[svn.haxx.se] · SVN Dev · SVN Users · SVN Org · TSVN Dev · TSVN Users · Subclipse Dev · Subclipse Users · this month's index

The cost of fulltexts on branches

From: Tobias Ringström <tobias_at_ringstrom.mine.nu>
Date: 2004-06-29 12:18:38 CEST

I've converted the gcc/gcc directory of the gcc CVS repository using
cvs2svn.py. That part of the repository is 1.2 GiB, has 19934 active and
deleted files, 404014 CVS revisions, 911 tags, 82 branches. 1308 files
are bigger than 100 kiB, and 134 files are bigger than 1 MiB. The
dumpfile is 37.4 GiB, and the resulting Subversion repository is 5.6 GiB
and has 54330 revisions.
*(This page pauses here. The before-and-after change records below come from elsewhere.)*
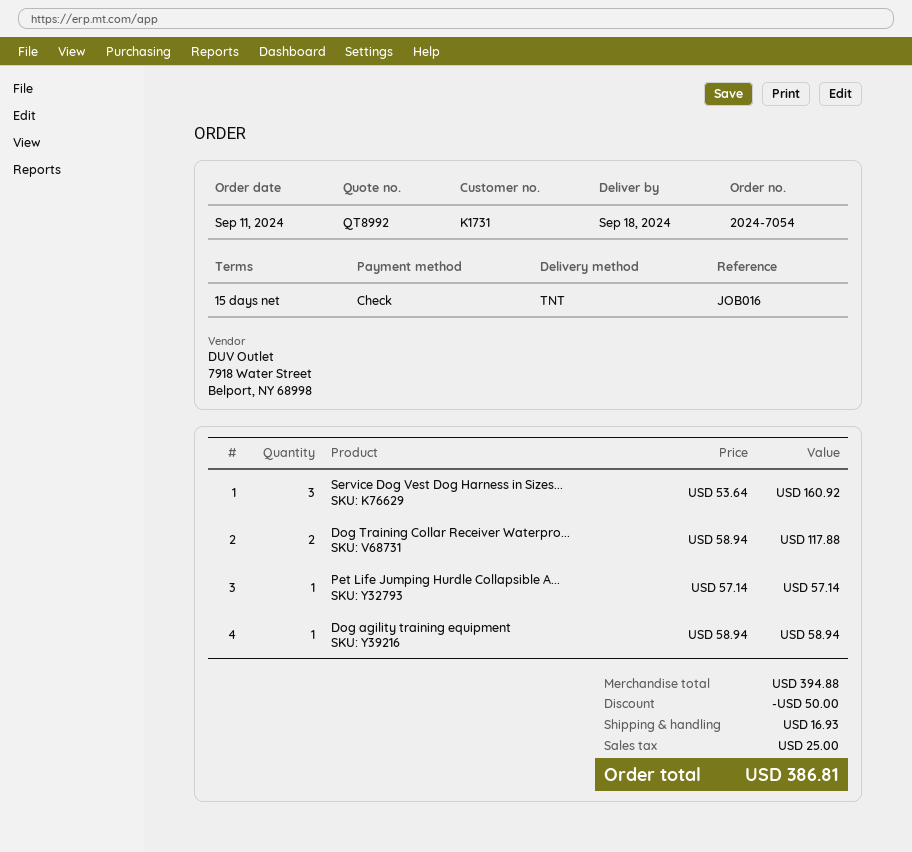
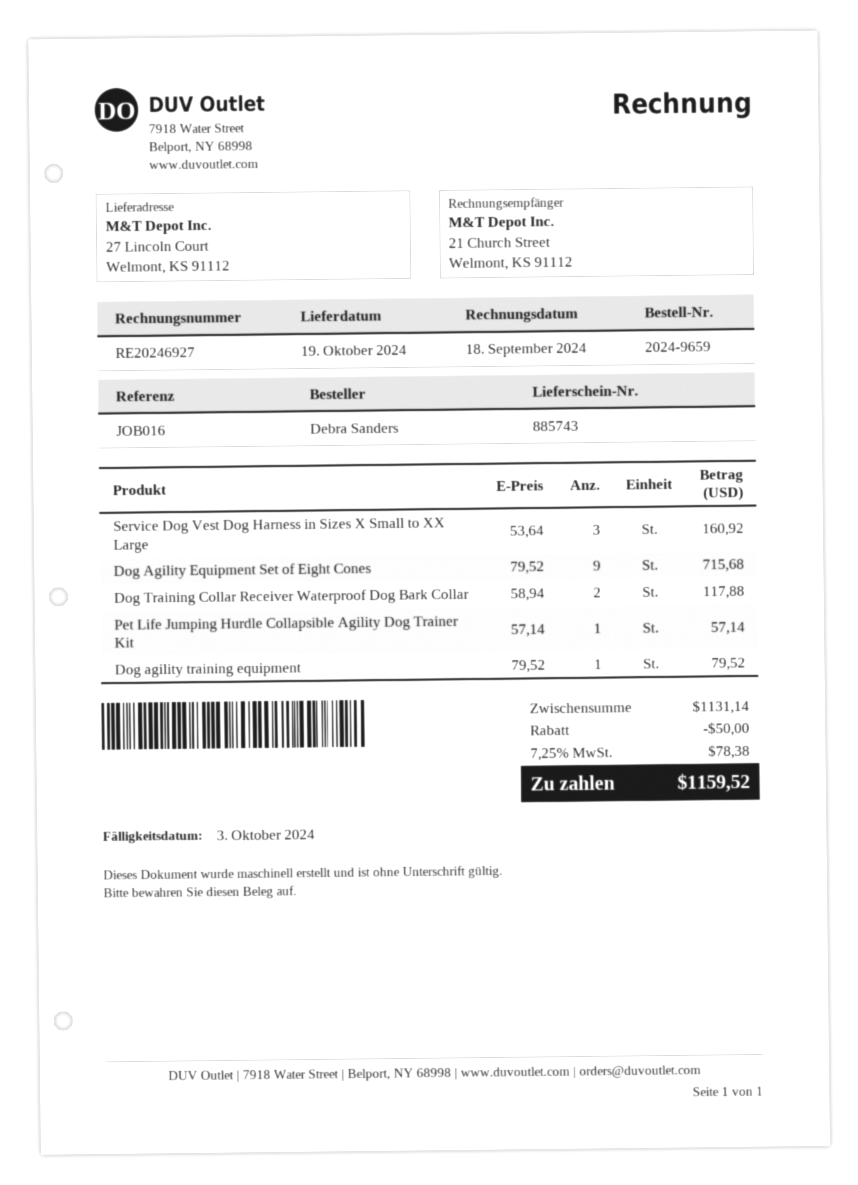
order number: 2024-7054 -> 2024-9659
delivery date: 2024-09-18 -> 2024-10-19
Dog agility training equipment: 1 x 58.94 = 58.94 -> 1 x 79.52 = 79.52
Dog Agility Equipment Set of Eight Cones: none -> 9 x 79.52 = 715.68
subtotal: 394.88 -> 1131.14
shipping: 16.93 -> none
tax: 25.00 -> 78.38
total: 386.81 -> 1159.52

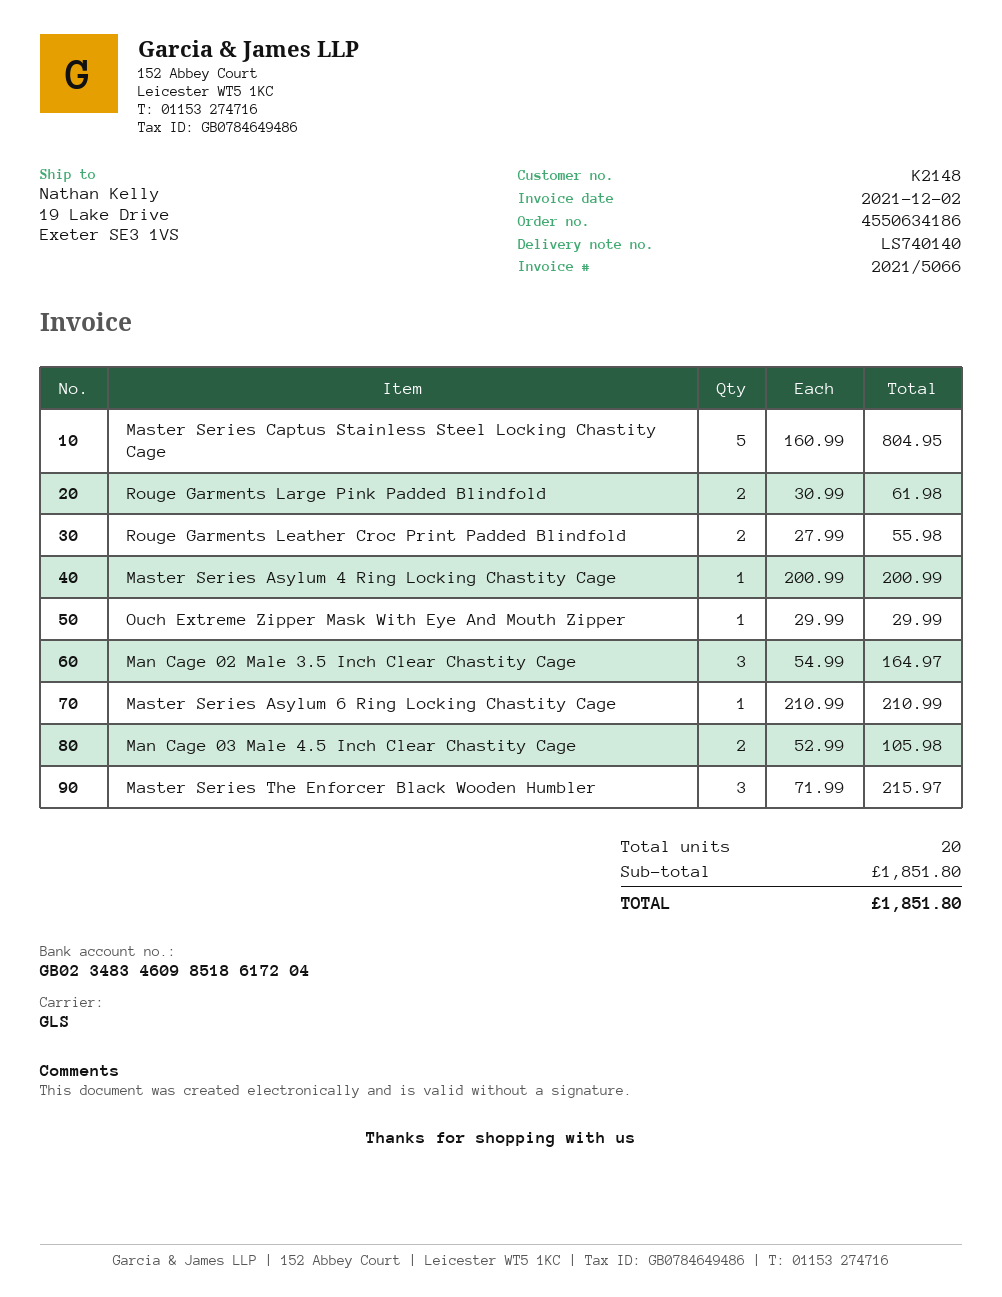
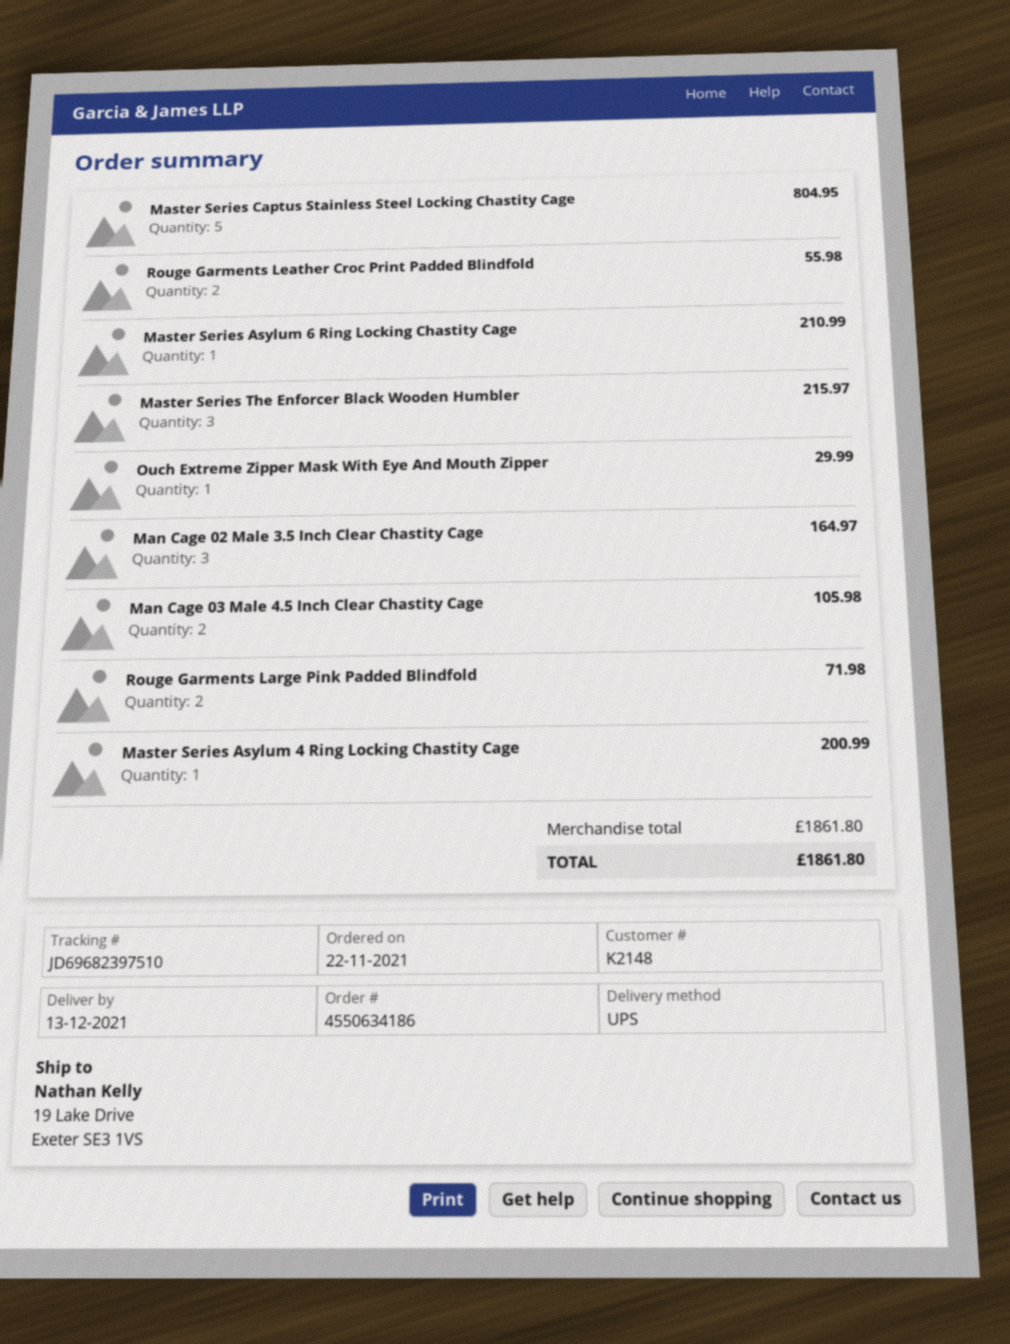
shipping method: GLS -> UPS
Rouge Garments Large Pink Padded Blindfold: 2 for 61.98 -> 2 for 71.98
subtotal: 1851.80 -> 1861.80
total: 1851.80 -> 1861.80

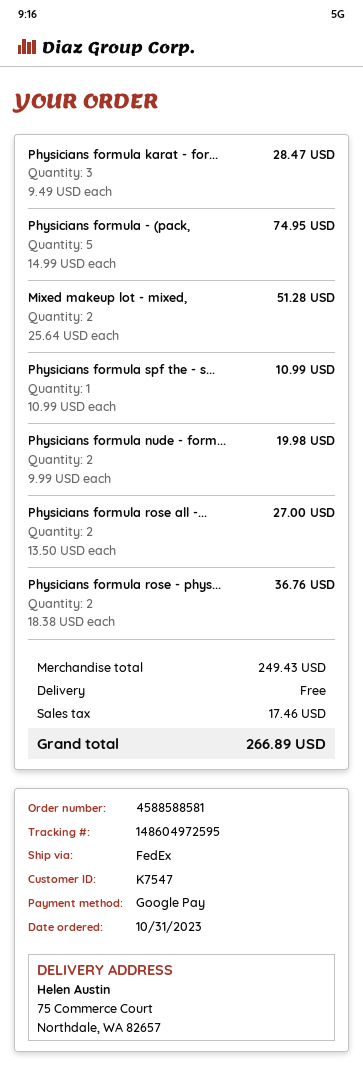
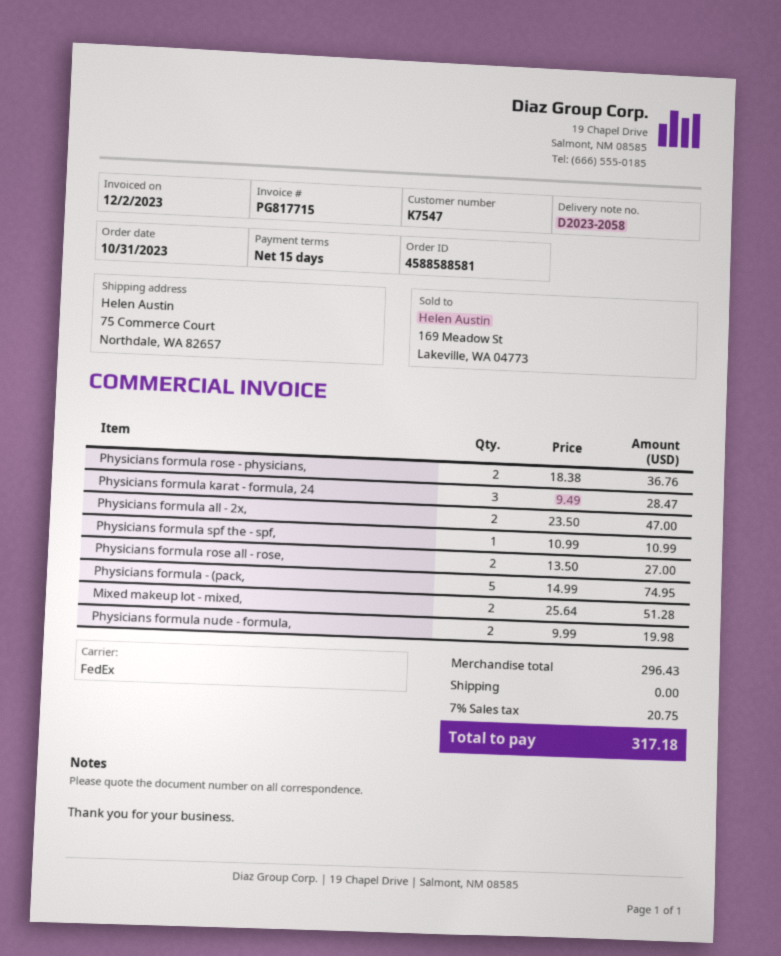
Physicians formula all - 2x,: none -> 2 x 23.50 = 47.00
subtotal: 249.43 -> 296.43
tax: 17.46 -> 20.75
total: 266.89 -> 317.18

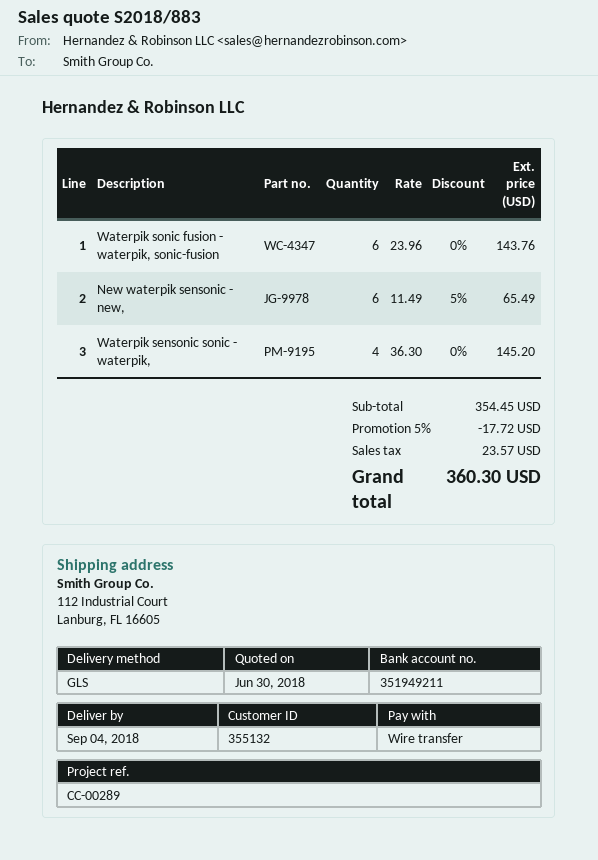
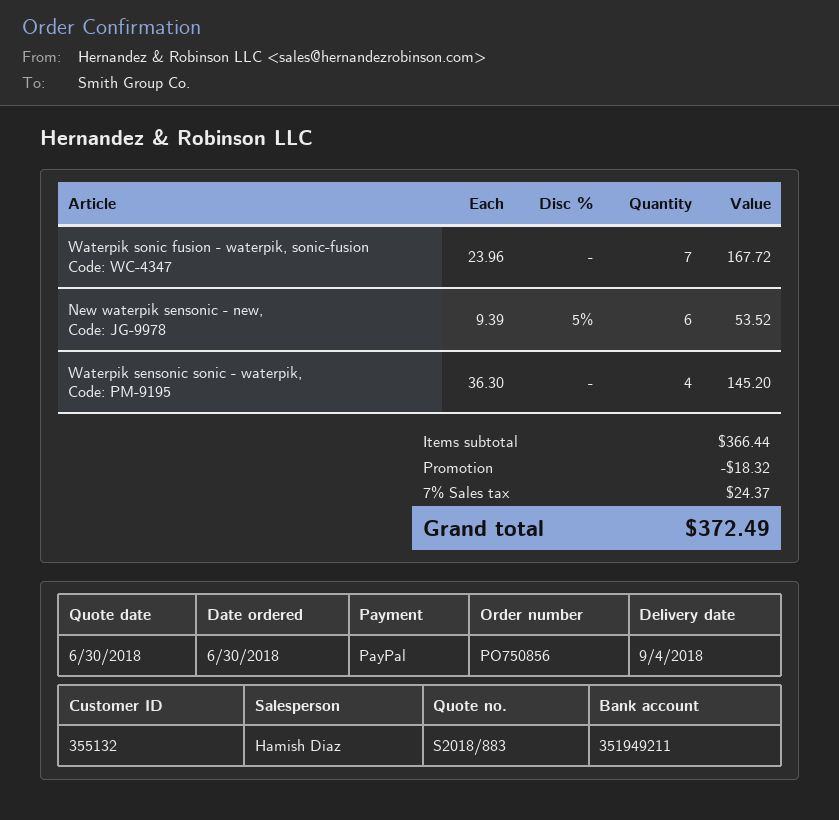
payment method: bank transfer -> PayPal
Waterpik sonic fusion - waterpik, sonic-fusion: 6 x 23.96 = 143.76 -> 7 x 23.96 = 167.72
New waterpik sensonic - new,: 6 x 11.49 - 5% = 65.49 -> 6 x 9.39 - 5% = 53.52
subtotal: 354.45 -> 366.44
discount: 17.72 -> 18.32
tax: 23.57 -> 24.37
total: 360.30 -> 372.49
A lot of that size comes from inefficient
copies made by cvs2svn.py, but the size of the fulltexts do not, and
their size is substantial.

Using code from Max Bowsher, I've written a tool to analyze the size of
the fulltexts in the repository and where they are used. The tool only
counts unique reps, so there is no double counting. (In other words, if
a file is copied, all copies will refer to the same rep, but it will
only be counted once by the tool.) It is only when a change is commited
to a file that a new unique fulltext is created. cvs2svn.py does not
generate unneccessary commits on branches, so those fulltexts would be
there even if the gcc team would have used Subversion from the start.
They have nothing to do with cvs2svn. I've attached the tool so you can
play with it and verify it's correctness.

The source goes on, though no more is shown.